§ What you should do:
A faithful copy is required: retype the records from their first line through the line with "border-right: 11px solid #000;", and omit the pictures.

[Data excerpts]
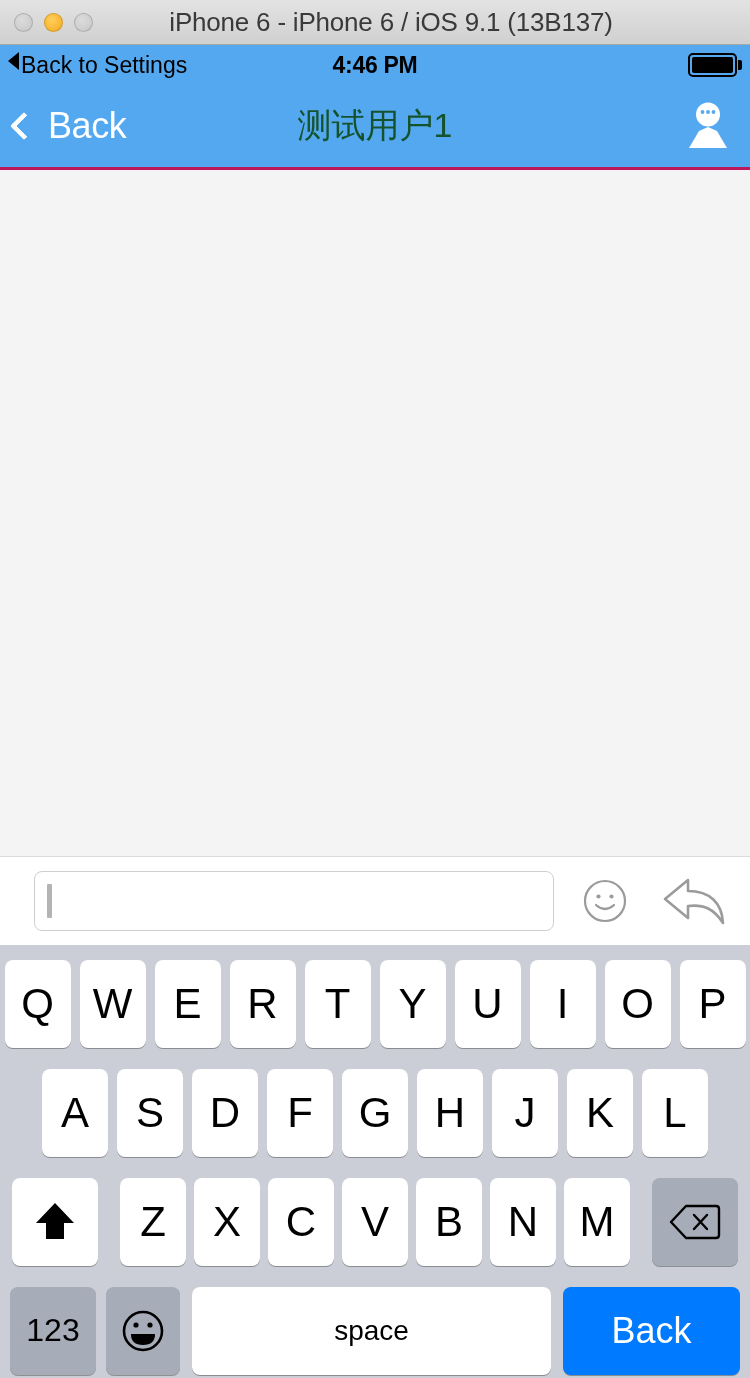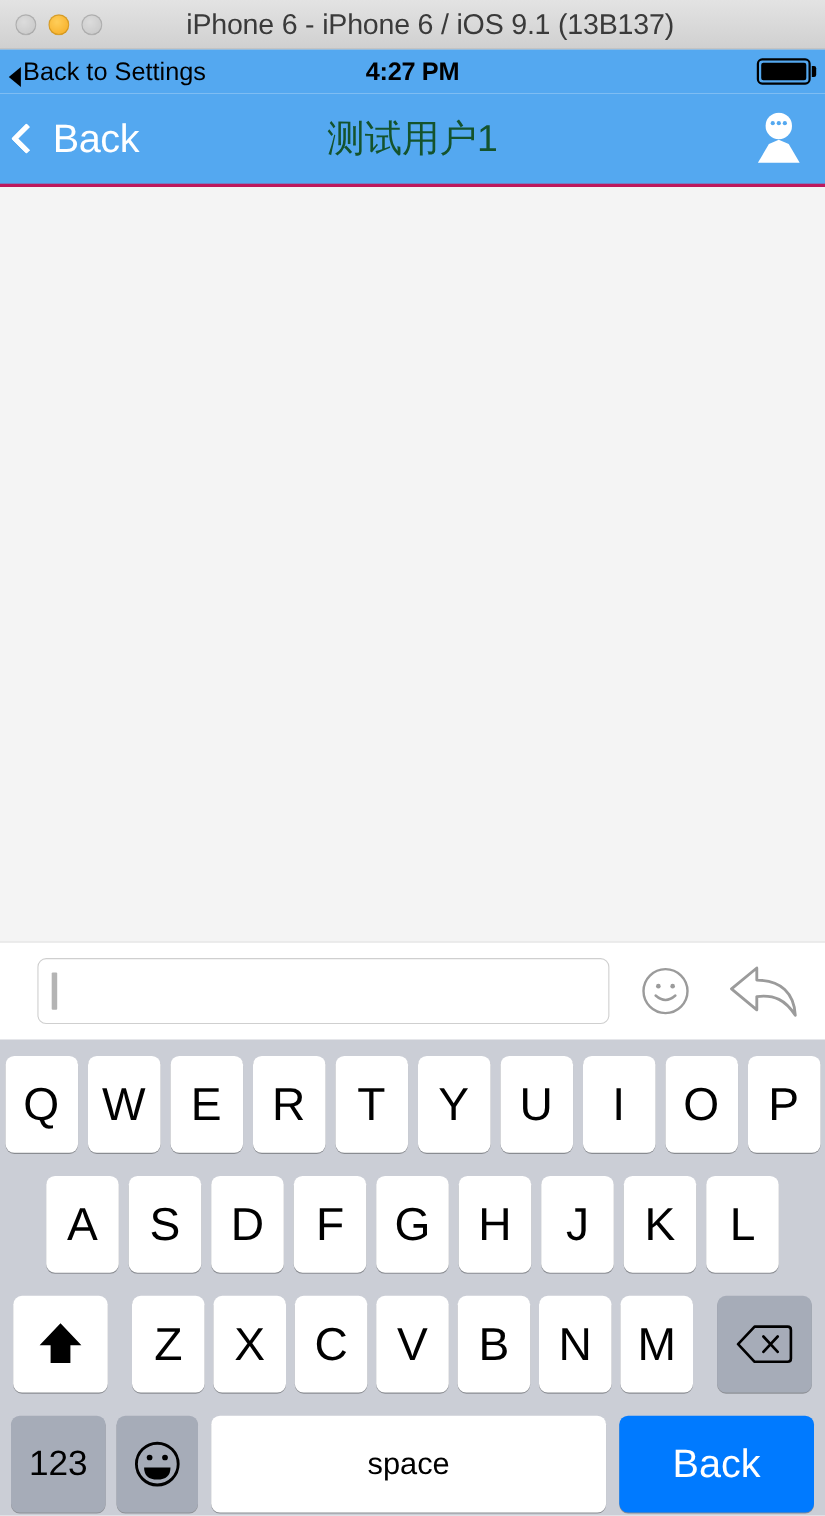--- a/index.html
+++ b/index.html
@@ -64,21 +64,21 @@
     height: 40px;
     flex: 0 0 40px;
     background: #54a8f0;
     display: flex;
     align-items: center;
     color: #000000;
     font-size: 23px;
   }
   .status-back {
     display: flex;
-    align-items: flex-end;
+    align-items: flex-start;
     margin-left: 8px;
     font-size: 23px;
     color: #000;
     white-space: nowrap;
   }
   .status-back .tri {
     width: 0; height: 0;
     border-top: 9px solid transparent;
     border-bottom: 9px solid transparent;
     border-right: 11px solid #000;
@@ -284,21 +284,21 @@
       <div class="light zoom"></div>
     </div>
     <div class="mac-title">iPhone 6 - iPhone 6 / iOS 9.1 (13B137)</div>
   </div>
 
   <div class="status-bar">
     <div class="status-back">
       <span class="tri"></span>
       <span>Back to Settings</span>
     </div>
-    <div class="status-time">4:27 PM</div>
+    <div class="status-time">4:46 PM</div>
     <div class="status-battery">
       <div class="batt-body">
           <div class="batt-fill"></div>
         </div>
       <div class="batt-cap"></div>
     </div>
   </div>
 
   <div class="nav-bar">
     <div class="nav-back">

§ Written answer:
--- a/index.html
+++ b/index.html
@@ -64,21 +64,21 @@
     height: 40px;
     flex: 0 0 40px;
     background: #54a8f0;
     display: flex;
     align-items: center;
     color: #000000;
     font-size: 23px;
   }
   .status-back {
     display: flex;
-    align-items: flex-end;
+    align-items: flex-start;
     margin-left: 8px;
     font-size: 23px;
     color: #000;
     white-space: nowrap;
   }
   .status-back .tri {
     width: 0; height: 0;
     border-top: 9px solid transparent;
     border-bottom: 9px solid transparent;
     border-right: 11px solid #000;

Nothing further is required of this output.